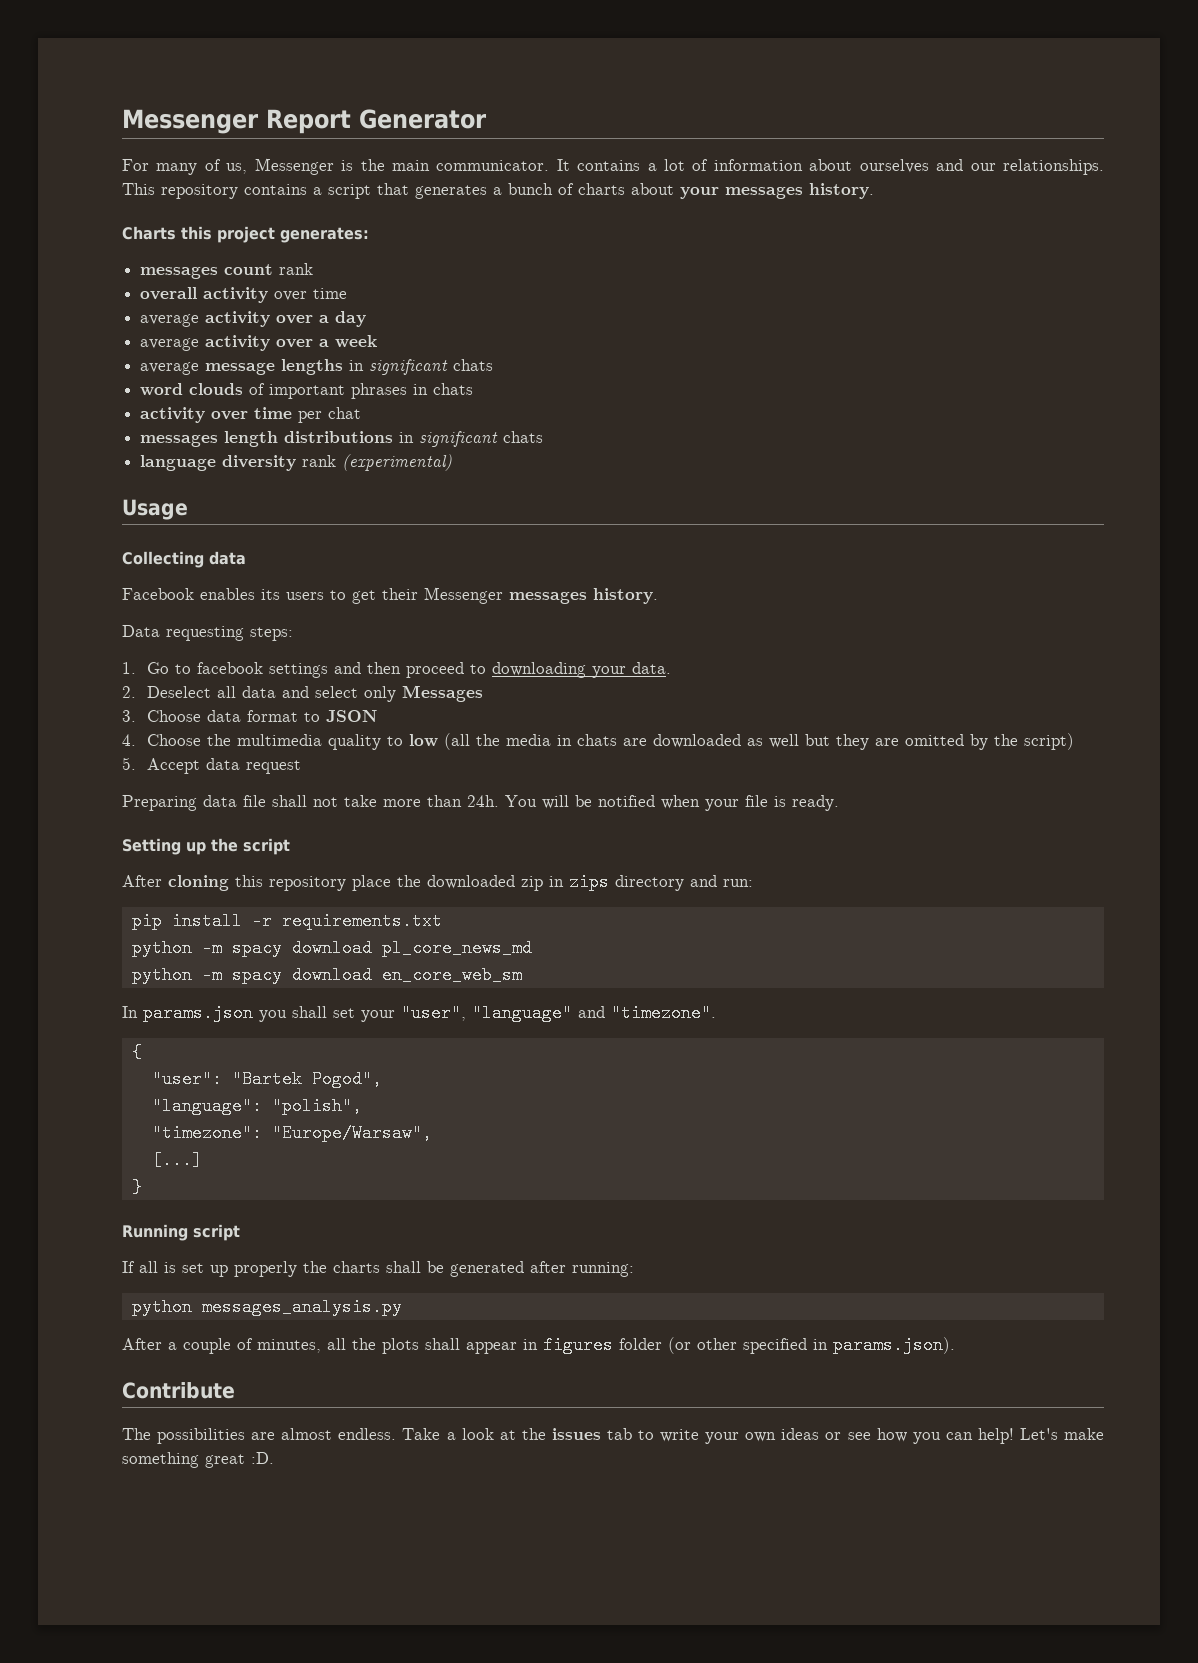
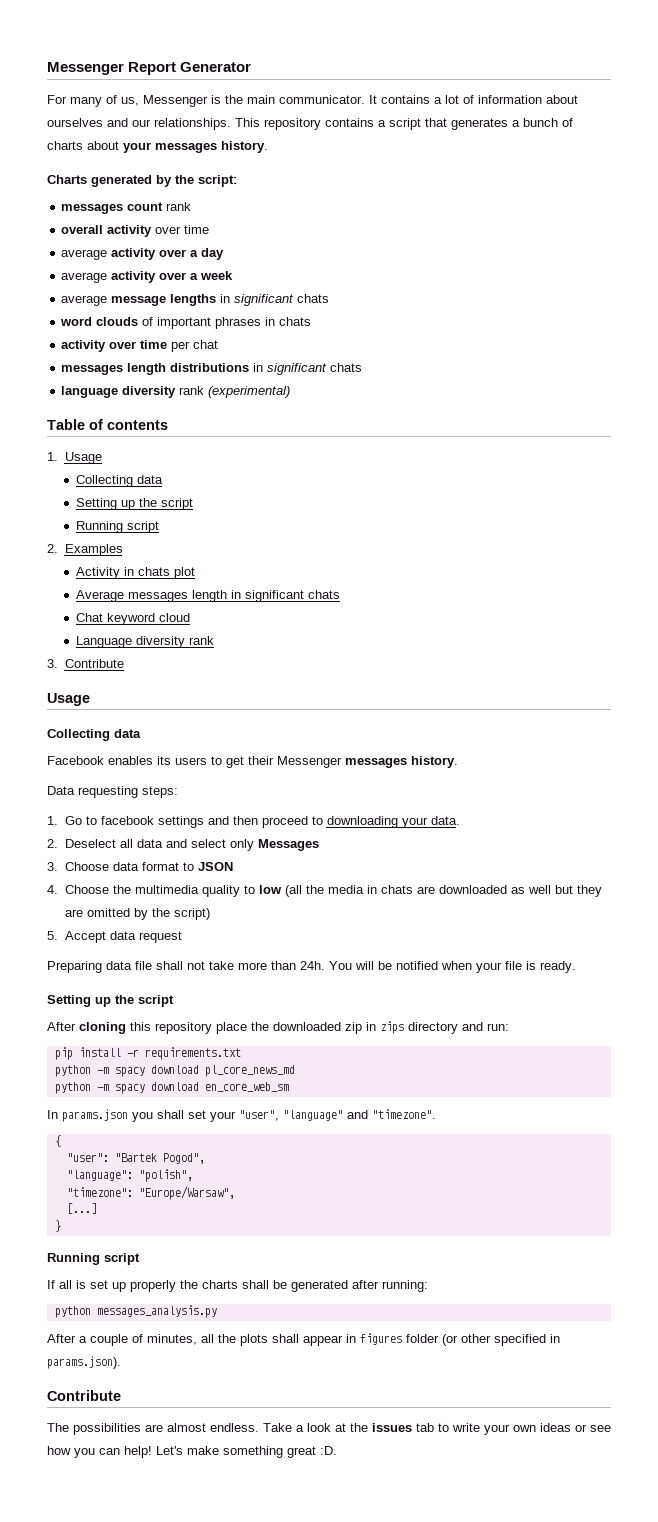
- Charts this project generates:
+ Charts generated by the script:
+ Table of contents
+ 1. Usage
+ Collecting data
+ Setting up the script
+ Running script
+ 2. Examples
+ Activity in chats plot
+ Average messages length in significant chats
+ Chat keyword cloud
+ Language diversity rank
+ 3. Contribute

····················

◆ Directions for this task ◆
Repeat only the stretch of lines that begins at the line containing "Charts generated by" and ends at the last line above, both included.

◆ Your solution ◆
+ Charts generated by the script:
+ Table of contents
+ 1. Usage
+ Collecting data
+ Setting up the script
+ Running script
+ 2. Examples
+ Activity in chats plot
+ Average messages length in significant chats
+ Chat keyword cloud
+ Language diversity rank
+ 3. Contribute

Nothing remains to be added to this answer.